Wharton shook his head. Then he saw the newspaper. It lay folded on a small table by the door; Piers must have gotten it from the village, because it was today’s. The local rag, but something. He flicked the pages. He’d read it when he came back, with a cup of tea. It would probably be the highlight of his day.
Then his hand held the page still.
It was her.
He had only seen her briefly, when she’d brought in the breakfast tray, and the photo was very small, but surely that was Sarah. She was dressed in different, dull clothes and her hair was longer. The byline said Still no sign of missing patient.
He glanced around.
Then he folded the paper, tucked it inside his coat, and went out.
Sarah sat on her bed, knees up, and wrote quickly with the black pen.
Will certainly try to find JHS’s box again. It has to be the one recorded in the files…. When will Venn re-activate the mirror? A boy called Jake Wilde has arrived…claims to be Venn’s godson. He’s already disrupting things. Today there was a strange…

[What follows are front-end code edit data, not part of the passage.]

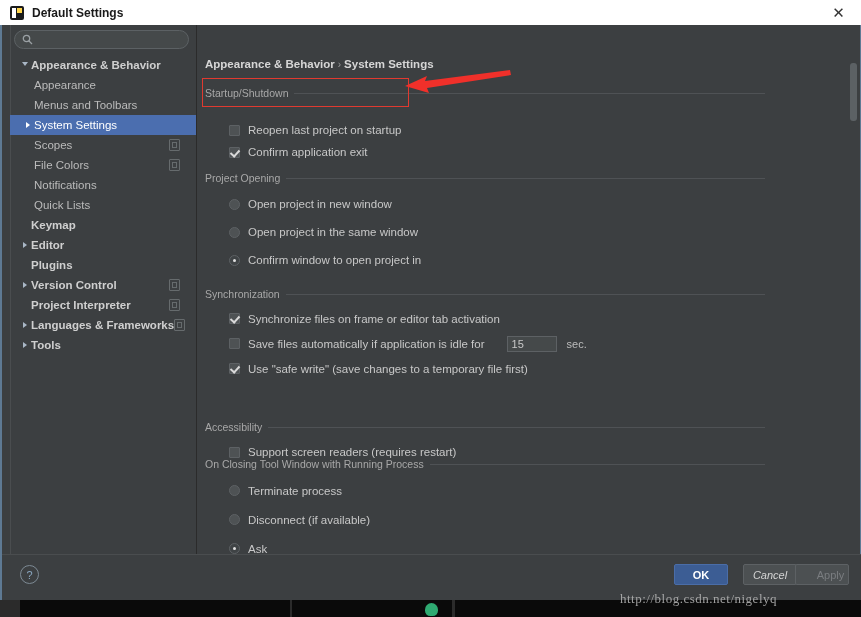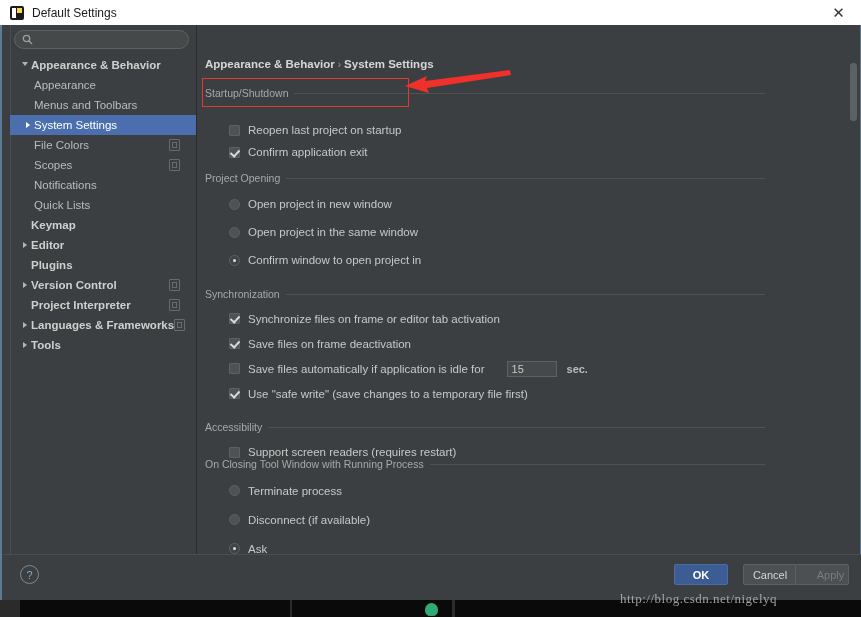--- a/index.html
+++ b/index.html
@@ -68,6 +68,7 @@
     display: flex;
     align-items: center;
     gap: 8px;
+    font-weight: bold;
   }
   .app-icon {
     width: 14px; height: 14px;

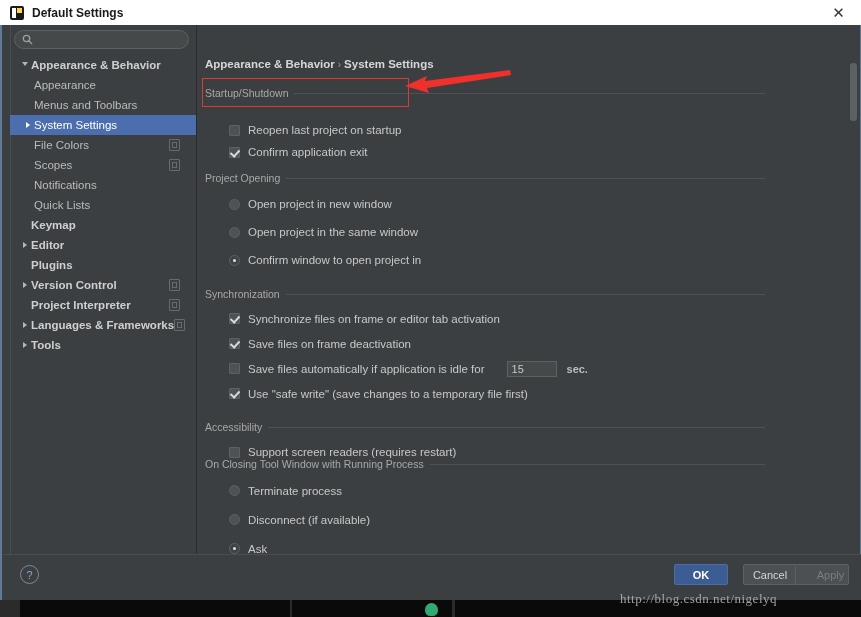--- a/index.html
+++ b/index.html
@@ -492,12 +492,12 @@
         </div>
         <div class="tree-row lvl1">
           <span class="arrow"></span>
+          <span class="tree-label">Scopes</span>
+          <span class="copy-icon"></span>
+        </div>
+        <div class="tree-row lvl1">
+          <span class="arrow"></span>
           <span class="tree-label">File Colors</span>
-          <span class="copy-icon"></span>
-        </div>
-        <div class="tree-row lvl1">
-          <span class="arrow"></span>
-          <span class="tree-label">Scopes</span>
           <span class="copy-icon"></span>
         </div>
         <div class="tree-row lvl1">

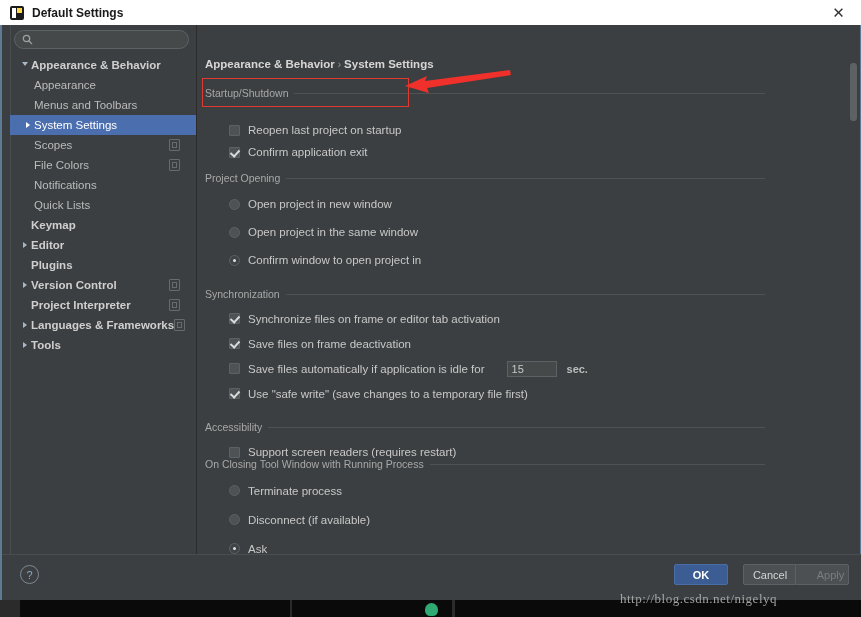--- a/index.html
+++ b/index.html
@@ -601,10 +601,6 @@
           <span>Synchronize files on frame or editor tab activation</span>
         </div>
         <div class="opt-row" style="height:25px">
-          <span class="cb checked"></span>
-          <span>Save files on frame deactivation</span>
-        </div>
-        <div class="opt-row" style="height:25px">
           <span class="cb"></span>
           <span>Save files automatically if application is idle for</span>
           <input class="num-input" type="text" value="15" style="">

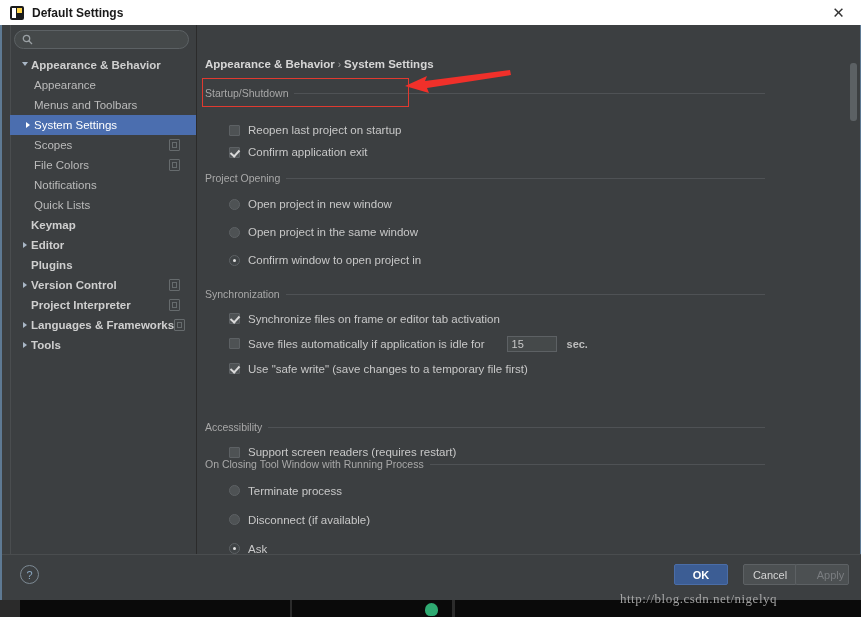--- a/index.html
+++ b/index.html
@@ -334,7 +334,7 @@
     padding: 0 4px;
     outline: none;
   }
-  .unit { font-size: 11px; color: #bdbdbd; font-weight: bold; }
+  .unit { font-size: 11px; color: #bdbdbd; }
 
   
   .hl-box {

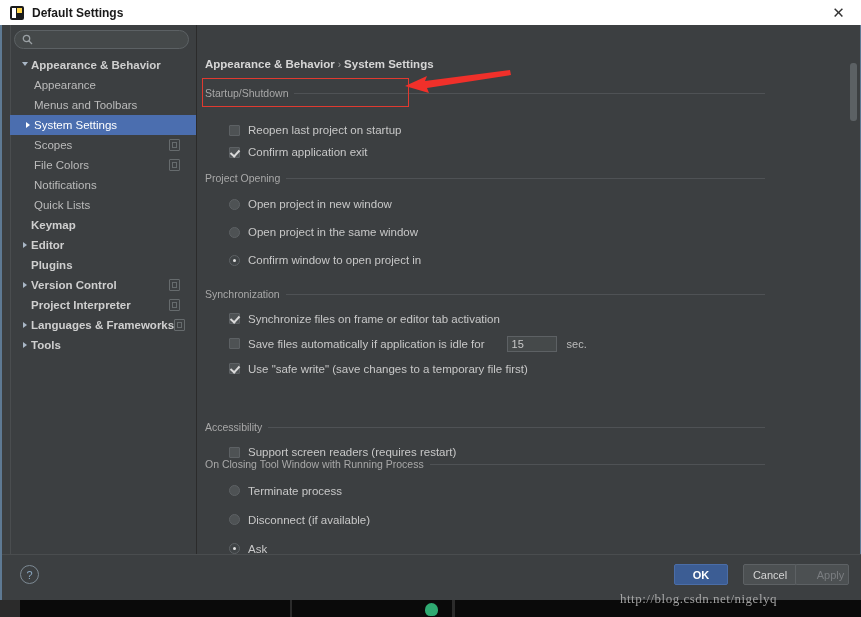--- a/index.html
+++ b/index.html
@@ -416,7 +416,7 @@
   }
   .btn.disabled { color: #7a7d80; }
   .btn-ok { left: 672px; }
-  .btn-cancel { left: 741px; }
+  .btn-cancel { left: 741px; font-style: italic; }
   .btn-apply { left: 793px; padding-left: 17px; }
 
   .watermark {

She stopped, searching for the right word. Vision? Ghost?
The writing faded. Suddenly, out of nowhere, panic and a terrible loneliness seized her; she wrote franticly, in a wild scribble. Are you left, any of you? Max, Evan, Cara? ANYONE? What’s happening back there?
One by one the letters died away.
She felt numb and empty.
But then, just as she went to close the notebook, something started to appear. A few words, emerging slowly, as if they struggled through some immeasurable distance. Cold with concentration and a growing horror, she watched them form.